A value can either be a literal value, or it can be a thunk. For example, 1 + 1 is a thunk, and assuming the compiler hasn't optimized it, when it's demanded, the thunk is replaced in memory by a literal value '2', and the original thunk can be garbage collected.
The standard nomenclature is *expression*, both 1 + 1 and 2 are expressions. The difference is that 2 is in *normal form*, whereas 1 + 1 is not fully evaluated yet. The standard model of evaluating expression in Haskell is called *graph reduction*, you can find some preliminary material in the wikibook http://en.wikibooks.org/wiki/Haskell/Graph_reduction "Thunk" traditionally refers to the machine representation of unevaluated expressions, usually as a pointer and usually in the context of discussing low level details like indirections and overwriting. I don't use the concept of "thunk" when reasoning about lazy evaluation because it has lots of unnecessary mental baggage, for example it must be a pointer that points to something. This is fine when discussing how GHC implements lazy evaluation, but it's not necessary when discussing how lazy evaluation itself works. Also, "thunk" doesn't distinguish between the different normal forms. In Haskell, the possible normal forms are *weak normal form* and *weak head normal form* (WHNF).
Now let's say we have a list 'let xs = [1..1000000]' which (due to previous IO) has become fully evaluated and therefore takes up memory. Later we get the expression 'length xs'. This is a thunk, and this thunk contains a reference to xs, thus preventing it being garbage collected. Its value is just an integer, but until it's evaluated, it takes up a large amount of space because of the reference to xs. This is an example of a space leak.
It is much clearer here to say that xs is the expression xs = 1 : 2 : 3 : 4 : 5 : ... : 1000000 : [] Clearly, this takes a lot of space to write down and so does n = length (1 : 2 : 3 : ... : 1000000 : []) Compare this to the expression [1..1000000] = enumFromTo 1 1000000 which takes just few bytes to write down. Of course, the normal form of n is 1000000 which does not take much space. Hence, it is desirable to evaluate n to WHNF as soon possible, unless it is completely unneeded.

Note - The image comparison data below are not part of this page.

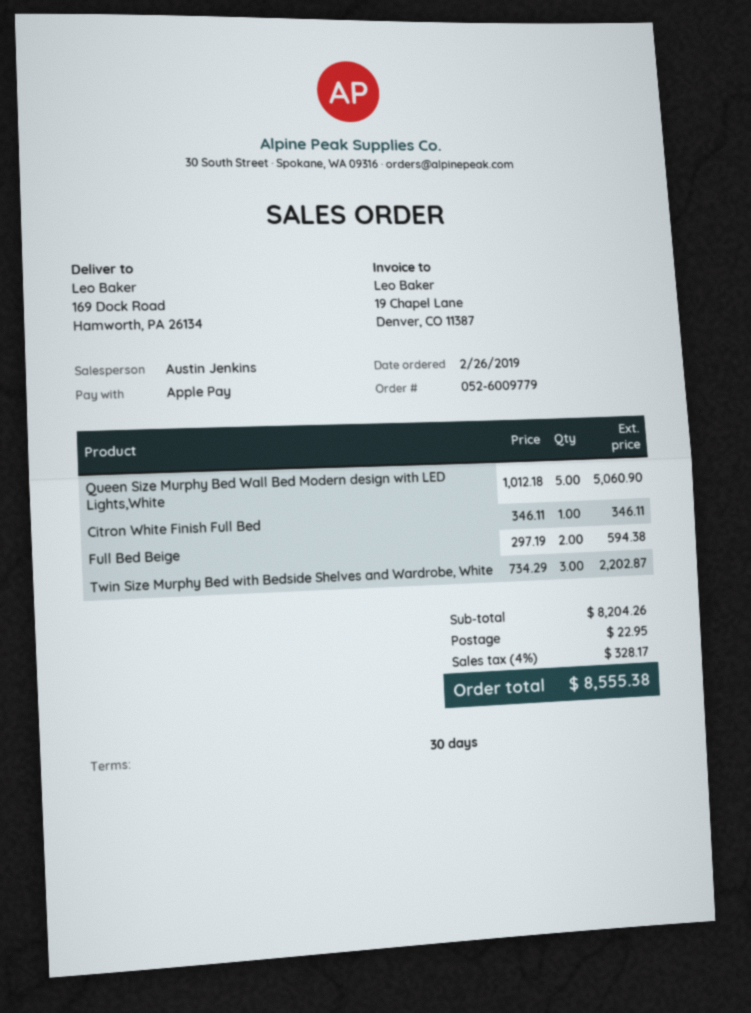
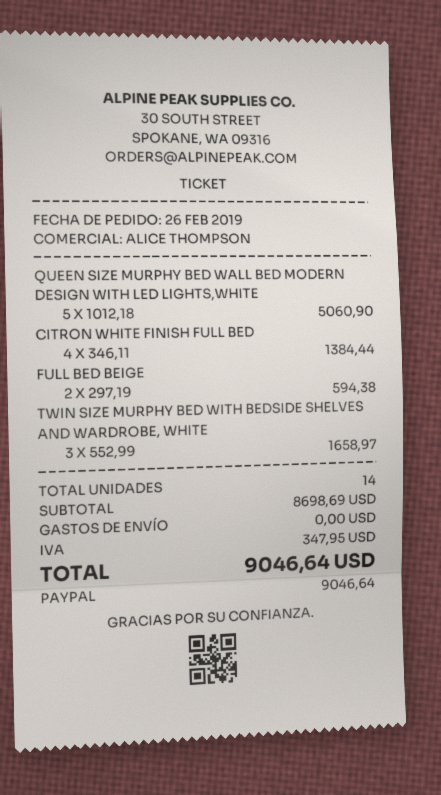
sales rep: Austin Jenkins -> ALICE THOMPSON
payment method: Apple Pay -> PayPal
Citron White Finish Full Bed: 1 x 346.11 = 346.11 -> 4 x 346.11 = 1384.44
Twin Size Murphy Bed with Bedside Shelves and Wardrobe, White: 3 x 734.29 = 2202.87 -> 3 x 552.99 = 1658.97
subtotal: 8204.26 -> 8698.69
shipping: 22.95 -> 0.00
tax: 328.17 -> 347.95
total: 8555.38 -> 9046.64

Another example: 'length [1..1000000]' is a little different. It's a thunk (length ..) referring to a thunk ([1..1000000]). It takes up only a tiny bit of memory, since [1..1000000] is really just a recipe to create a list, not actually a list.
This is where the notion of "thunk" becomes unwieldy. The expression [1..1000000] is actually a list, just not in normal form.
The space behaviour of this expression is good, because [1..1000000] will be lazily created as 'length' consumes it, and the numbers are discarded as it goes.
It would be more precise to say that "the space usage while evaluating the expression to normal form is good".
Now we come to constructors. A newtype has no effect on laziness, e.g.
newtype MyNumber = MyNumber Int
This is strict and exactly equivalent to an Int. However, constructors created with data, the list constructor : and tuples (x,y) are all lazy.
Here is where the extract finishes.